June 15, 2015 marks the 800th anniversary of the Magna Carta, a pioneering legal document that served as the foundation for American democracy and individual rights.

Eight hundred years ago today, King John of England sealed the Magna Carta, a groundbreaking legal document that served as the foundation for our constitutional democracy.

Magna Carta, 1297

Magna Carta, 1297: Widely viewed as one of the most important legal documents in the history of democracy. On display in the new David M. Rubenstein Gallery. Presented courtesy of David M. Rubenstein. (National Archives)

A new political order

In the midst of ever-increasing conflict between the King and barons of the 13th century, the Magna Carta established individual liberties, forcing the King to recognize the rights of citizens.

Although the “Great Charter” itself was a failure, unable to resolve the clashes between the two parties, it set the standards for good governance in centuries to come. America’s forefathers centered our founding documents on the values of the Magna Carta, inspired by its dedication to the defense of liberty.

"The democratic aspiration is no mere recent phase in human history... It was written in Magna Carta."

— President Franklin Delano Roosevelt, 1941 inaugural address

Liberty through law

While the Magna Carta itself focused on a list of demands and grievances which are hardly relevant in 2015, the following two principles endure to this day, mirrored in our own Constitution:

"No freeman shall be taken, imprisoned, disseised, outlawed, banished, or in any way destroyed, nor will We proceed against or prosecute him, except by the lawful judgment of his peers or by the law of the land."

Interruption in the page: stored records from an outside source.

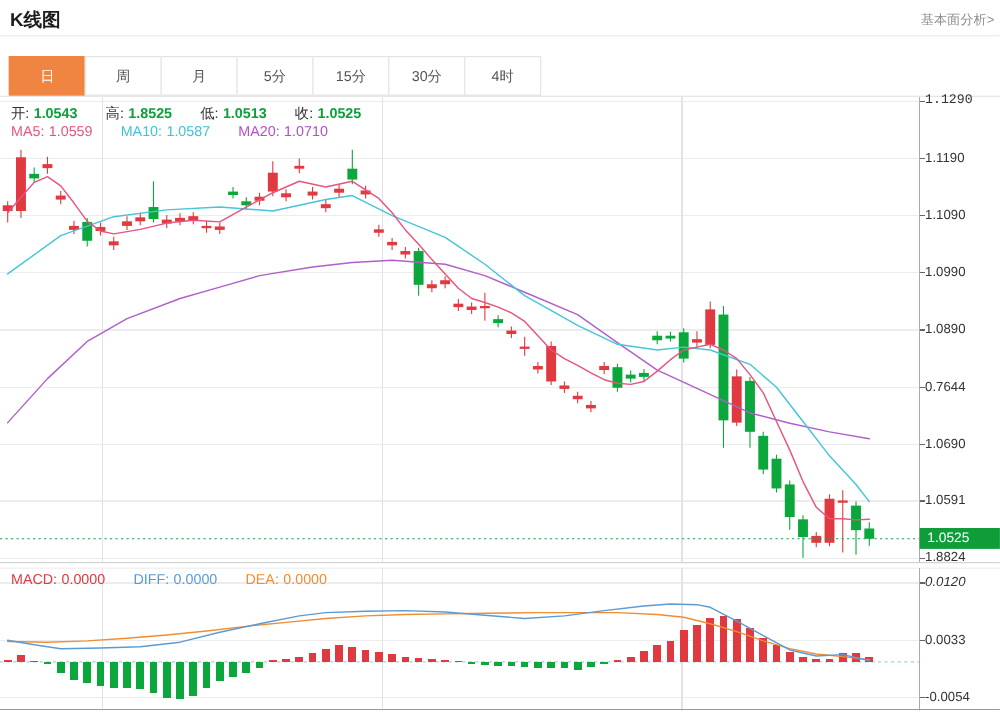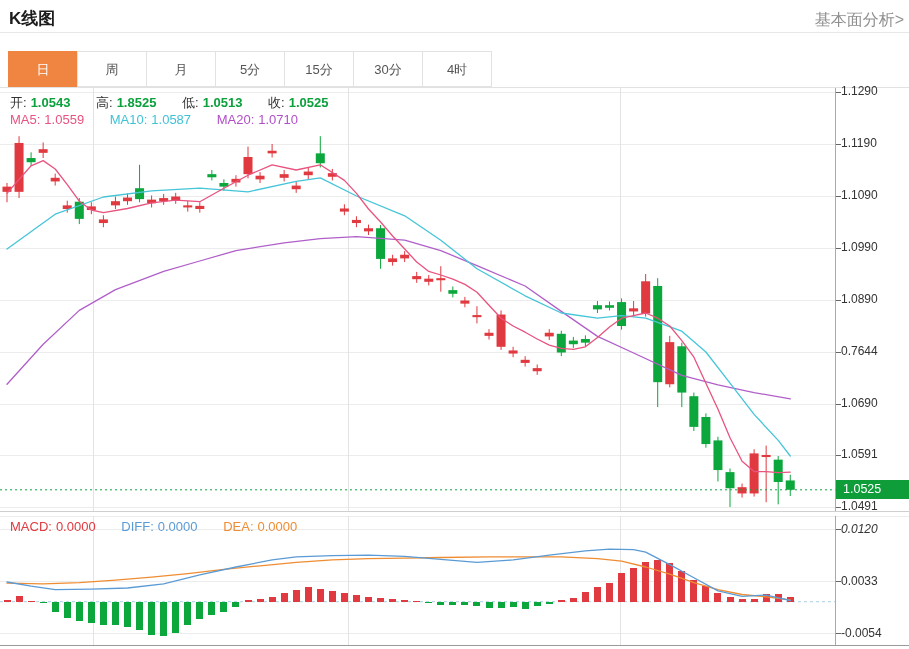"基本面分析>" .fund-link { font-size: 16px -> 12px }
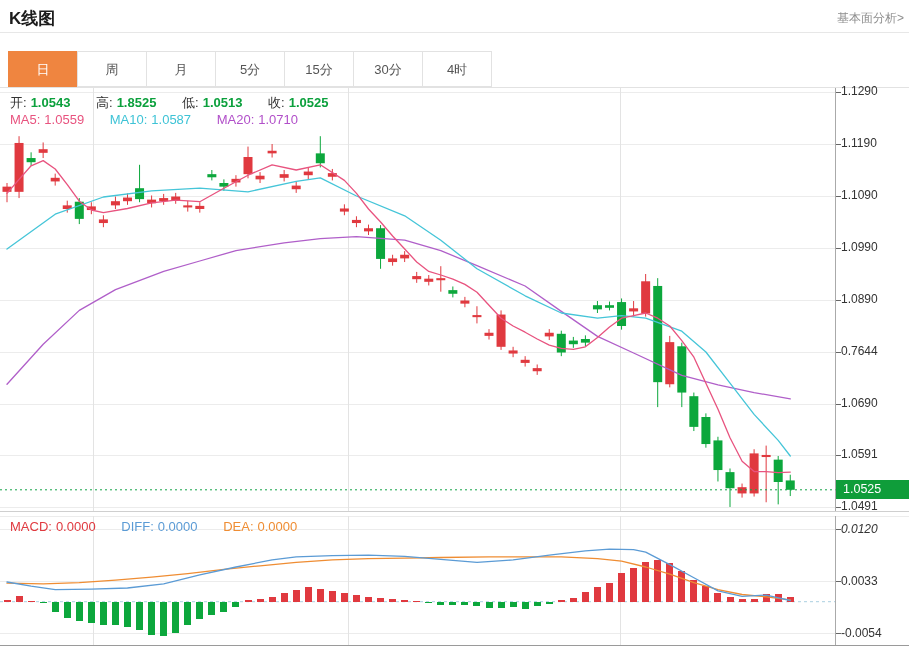"1.1290" div.axis-label { font-family: none -> Liberation Mono, monospace }
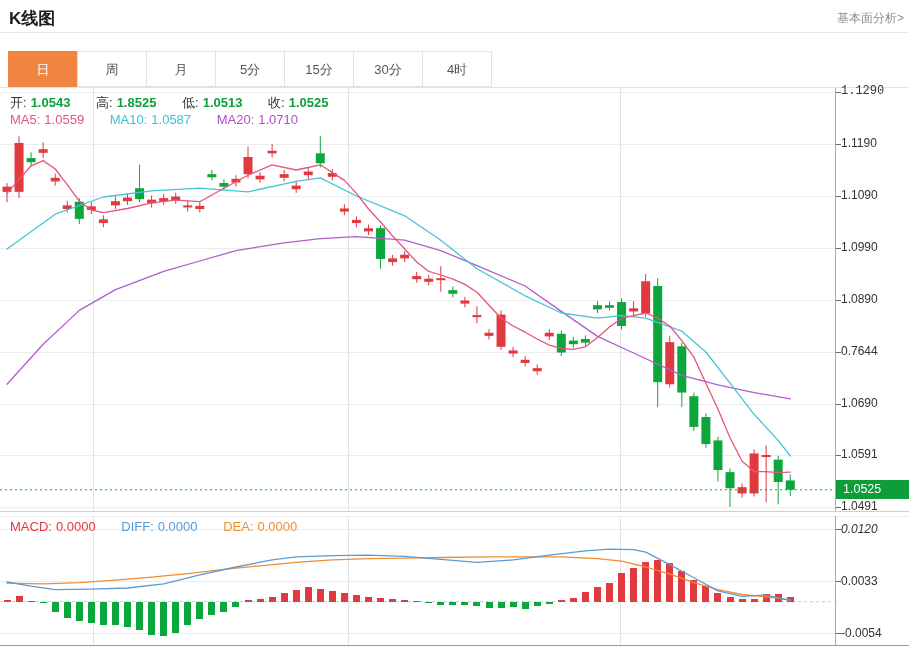"1.0491" div.axis-label { text: 1.0491 -> 1.8824 }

"To no one will We sell, to no one will We deny or delay, right or justice."

As the cornerstone for the United States Constitution and Bill of Rights, the Magna Carta piloted the idea of asserting one’s rights as an individual. The Fifth Amendment directly originated from this text, guaranteeing due process to all Americans. Ultimately, the Magna Carta’s ideals of freedom and justice have steered America through a prosperous history.

800th anniversary

Celebrating Law Day last month, President Obama reflected on the significance of the Magna Carta and the rule of law in America:

“Centuries ago, when kings, emperors, and warlords reigned over much of the world, it was this extraordinary document — agreed to by the King of England in 1215 — that first spelled out the rights and liberties of man. The ideals of the Magna Carta inspired America's forefathers to define and protect many of the rights expressed in our founding documents, which we continue to cherish today.

— President Obama

In honor of the 800th anniversary, an original 1297 Magna Carta — one of four surviving copies — is on display at the National Archives. His Royal Highness the Prince of Wales made a historic visit to the National Archives to view the document.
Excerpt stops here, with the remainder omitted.